FWIW, I think that generally speaking Pujols comes up undervalued when people apply methodologies such as the LPP one. Here's the thing that most people don't really think about, or if they do, not in a real formal way.
Pretend Projected Statline for Albert Pujols: .330/35hrs/102r/125rbi/12sb
Pretend Projected Statline for Carlos Gozalez: .310/35hrs/100r/105rbi/20sb
The way that these calculations work is they basically value each one of those stats, so Albert's .330 avg may be worth $6 to your team and Cargo's .310 avg may be worth $4 and then Albert's 35 hr's would be worth say $5 and Cargo's 35 hr's would be worth $5 and so on and so forth.

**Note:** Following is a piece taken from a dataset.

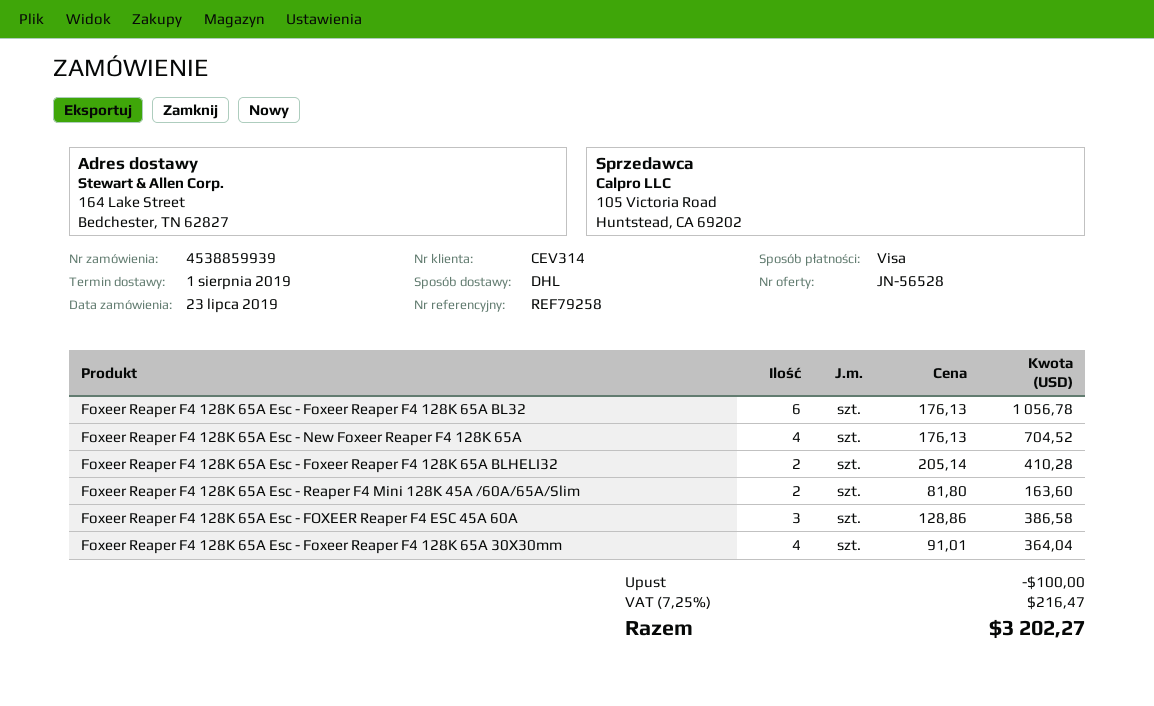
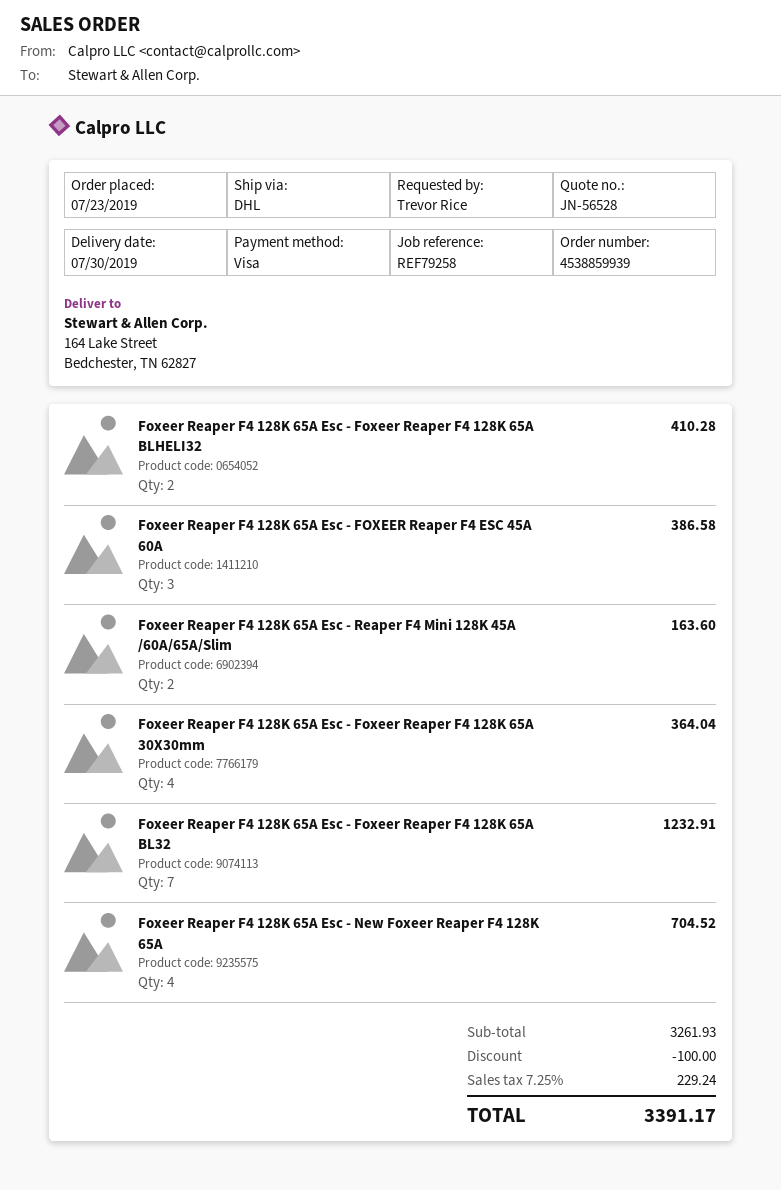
delivery date: 2019-08-01 -> 2019-07-30
Foxeer Reaper F4 128K 65A Esc - Foxeer Reaper F4 128K 65A BL32: 6 for 1056.78 -> 7 for 1232.91
tax: 7.25% = 216.47 -> 7.25% = 229.24
total: 3202.27 -> 3391.17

Here's the hitch. What people don't think about formally is that all these are just projections. IF both players hit these projections they'll be worth exactly what they're projected out to be.* With Pujols, however, you're pretty rock solid that you're going to get those numbers. Eventually you won't, sure, but if you were to put a %age probability on it it would be something like 85% where you have maybe 10% injury risk and 5% performance risk. For someone like CarGo or frankly most new arrivals to the top tier of players it's probably like 65% where you have 10% injury risk and 25% performance/coming back to earth risk.
So if you really wanted to know the value of these players you really should multiply their calculated value times the probability that they'll hit these numbers. And if you do that, I think Pujols' value, by virtue of being so completely consistent, jumps up even more.
People do think this way informally, of course. They'll say things such as, "I don't think they'll repeat" or, "I wouldn't spend more than $X on so-and-so" but they never really articulate the above as to what is going on.
* Well, not exactly as the value of a stat may go up or down depending upon the total league performance, but pretty close.
0-3 to 4-3. Worst choke in the history of baseball. Enough said.